Dashboard Week Day 3: Influences of WWI and WWII

by Craig Steven

Todays dashboard week task introduced us Power BI, looking at the long-term productivity data base we had to create a KPI dashboard in both Power BI and Tableau. I am sure that if I spend the same amount of time working with Power BI as I have with Tableau I would be far more comfortable but on first impressions Power BI to me seems a bit like taking a bus and Tableau a car. With a bus you sort of get where you wanted to go but a car is usually quicker and more comfortable. The biggest annoyance for me was trying to do small simple things that seemed very intuitive in Tableau but weren’t so simple in Power BI.

At the start of the day we had been promised that the data prep for today was not nearly as long winded as yesterday. The data source was easy to find and formatting the data took a matter of minutes. This has been the most open dashboard so far with 6 different measures, 22 countries dating all the way back to 1890. With so much choice focusing on a specific insight or part of the data set was a lot more important than the previous days. There is no way to visualise all of the data well in such a short time frame.

I had sort of an idea in my head about finding some sort of difference in a few of the measures during WWI, WWII and the current years.

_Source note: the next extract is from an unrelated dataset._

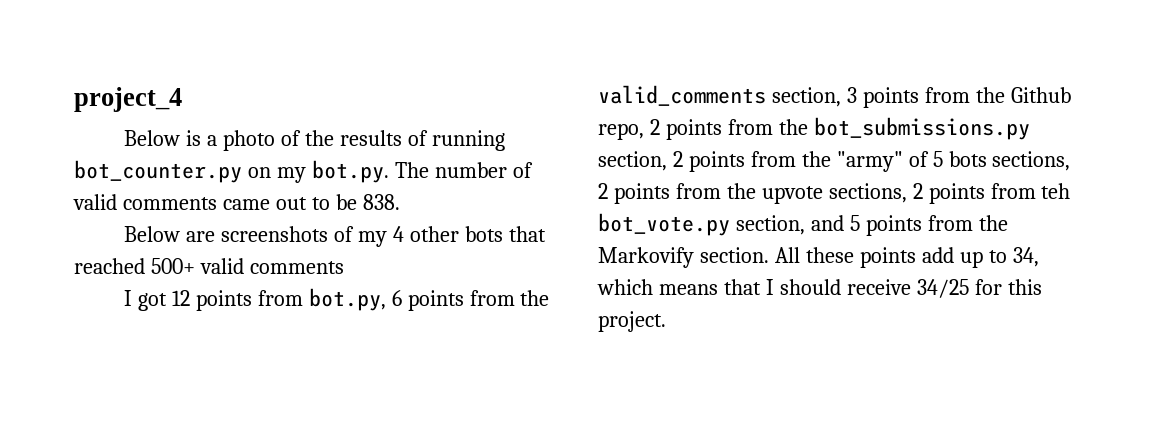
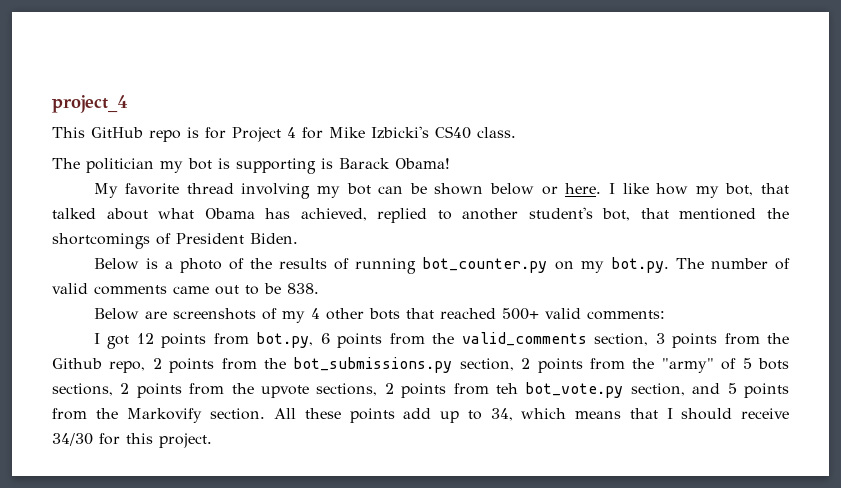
(182, 99) none -> [52,126,516,142] [52,158,450,174] [93,183,790,199] [52,207,790,223] [52,233,298,249] // This GitHub repo is for Project 4 for Mike Izbicki's CS40 class. // The politician my bot is supporting is Barack Obama! // My favorite thread involving my bot can be shown below or here. I like how my bot, that talked about what Obama has achieved, replied to another student's bot, that mentioned the shortcomings of President Biden.
[249,261,344,274] comments -> [586,310,665,320] comments:
[916,279,969,298] 34/25 -> [52,433,93,446] 34/30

This is where I maybe could have saved myself some time in properly planning out a dashboard rather than diving into tableau creating things. I did eventually decide on equipment age as when a war is on countries priorities may drastically change and upgrading equipment might be pushed back or maybe upgrading equipment became the most important to get that country the competitive edge. My second measure to look at was workforce efficiency. I chose this because sending a large portion of your workforce off to war and having the rest get bombed has got to impact how productive a workforce is.

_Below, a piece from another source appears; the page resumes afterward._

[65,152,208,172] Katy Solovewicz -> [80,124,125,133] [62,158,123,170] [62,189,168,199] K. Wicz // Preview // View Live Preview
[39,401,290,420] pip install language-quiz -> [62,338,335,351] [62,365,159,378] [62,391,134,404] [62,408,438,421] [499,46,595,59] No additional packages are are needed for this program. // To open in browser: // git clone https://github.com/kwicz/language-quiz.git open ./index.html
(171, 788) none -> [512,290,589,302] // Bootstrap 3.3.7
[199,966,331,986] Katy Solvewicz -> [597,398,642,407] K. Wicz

Today I really tried to make a viz that was really visually pleasing but expressed the impacts of the war as clearly as possible, I am really pleased with the result but struggled to think of any truly meaningful KPIs. With my Power BI I attempted to replicate what I was looking at in Tableau some what successfully. There are definitely some really nice things about Power BI. The ease of moving things around the dashboard it really nice and how clean the KPIs look. The struggle for me was once I had an idea of how I wanted my charts to look like I found it difficult to execute this idea. With more experience I would hope that this wouldn’t be as much of an issue.